- _Exercise requirements_
Omitting every picture, output the records below exactly, please.

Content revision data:
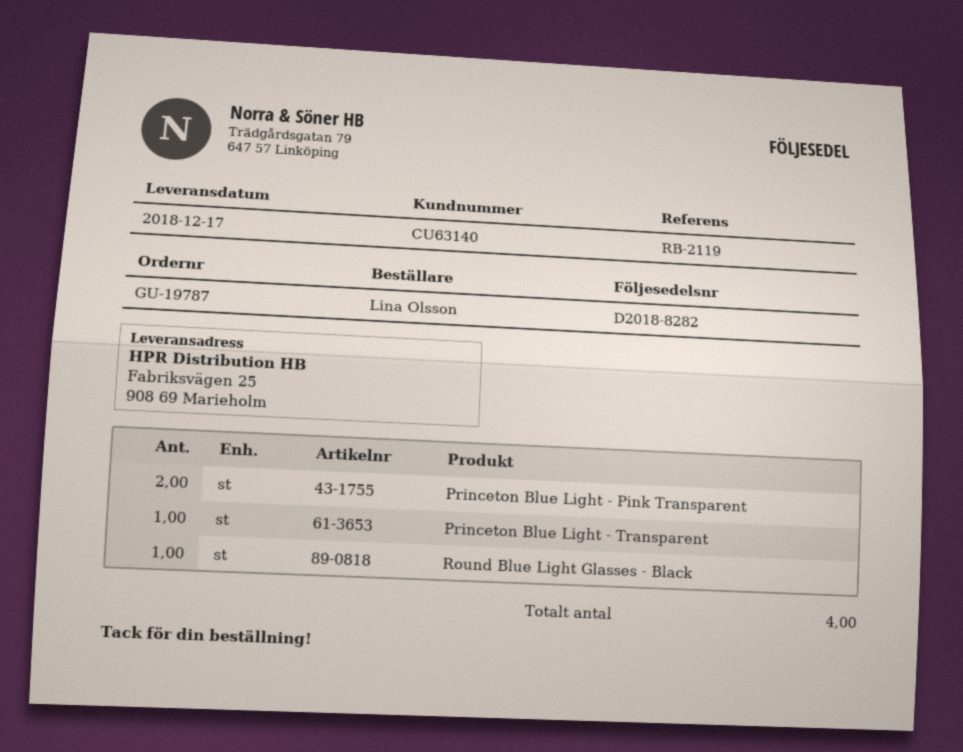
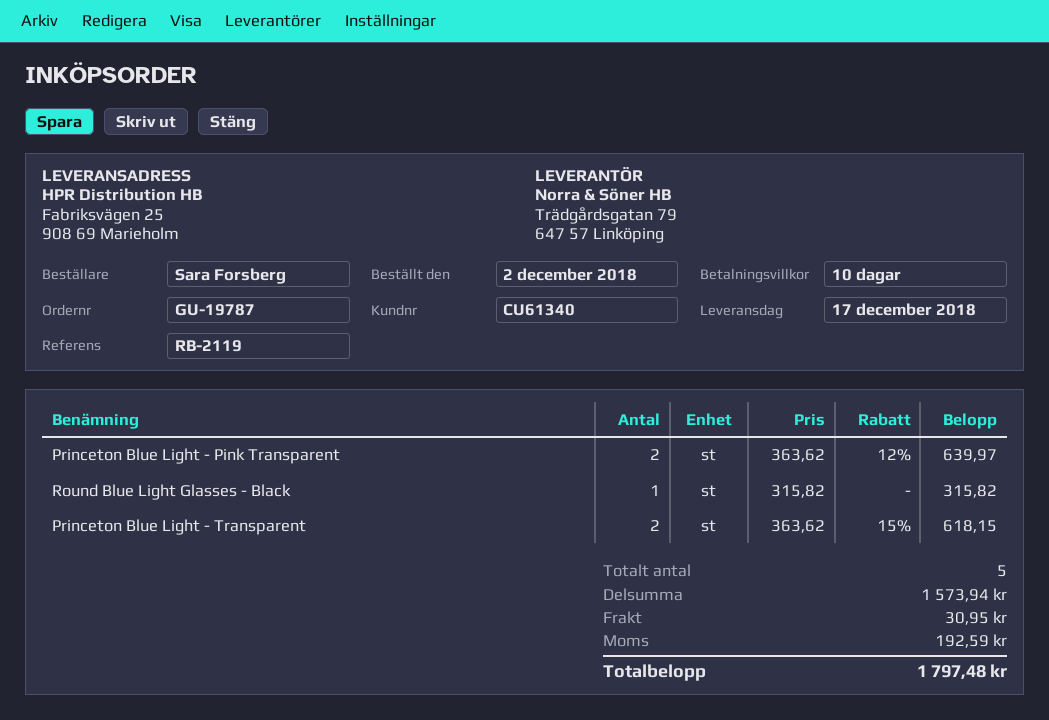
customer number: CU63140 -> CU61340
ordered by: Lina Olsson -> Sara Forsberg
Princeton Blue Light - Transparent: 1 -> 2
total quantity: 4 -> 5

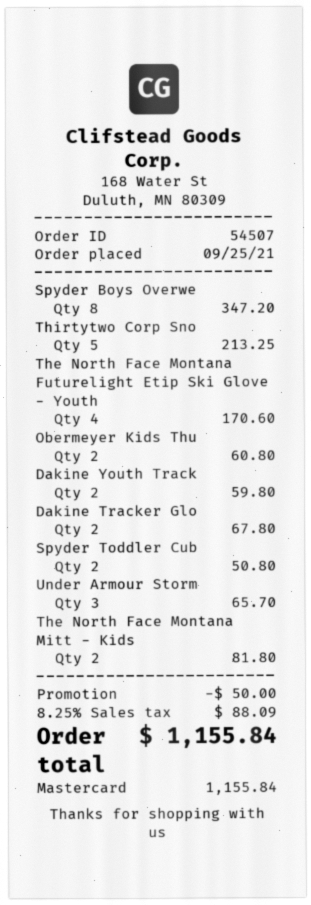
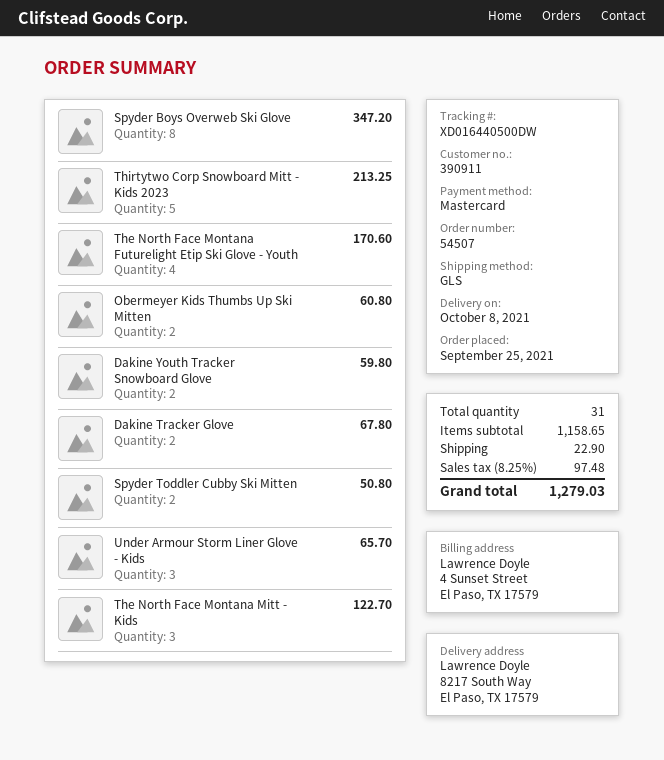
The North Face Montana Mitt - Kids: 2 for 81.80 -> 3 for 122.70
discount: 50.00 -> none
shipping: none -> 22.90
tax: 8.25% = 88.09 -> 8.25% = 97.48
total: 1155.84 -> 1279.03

- _Task result_
customer number: CU63140 -> CU61340
ordered by: Lina Olsson -> Sara Forsberg
Princeton Blue Light - Transparent: 1 -> 2
total quantity: 4 -> 5

The North Face Montana Mitt - Kids: 2 for 81.80 -> 3 for 122.70
discount: 50.00 -> none
shipping: none -> 22.90
tax: 8.25% = 88.09 -> 8.25% = 97.48
total: 1155.84 -> 1279.03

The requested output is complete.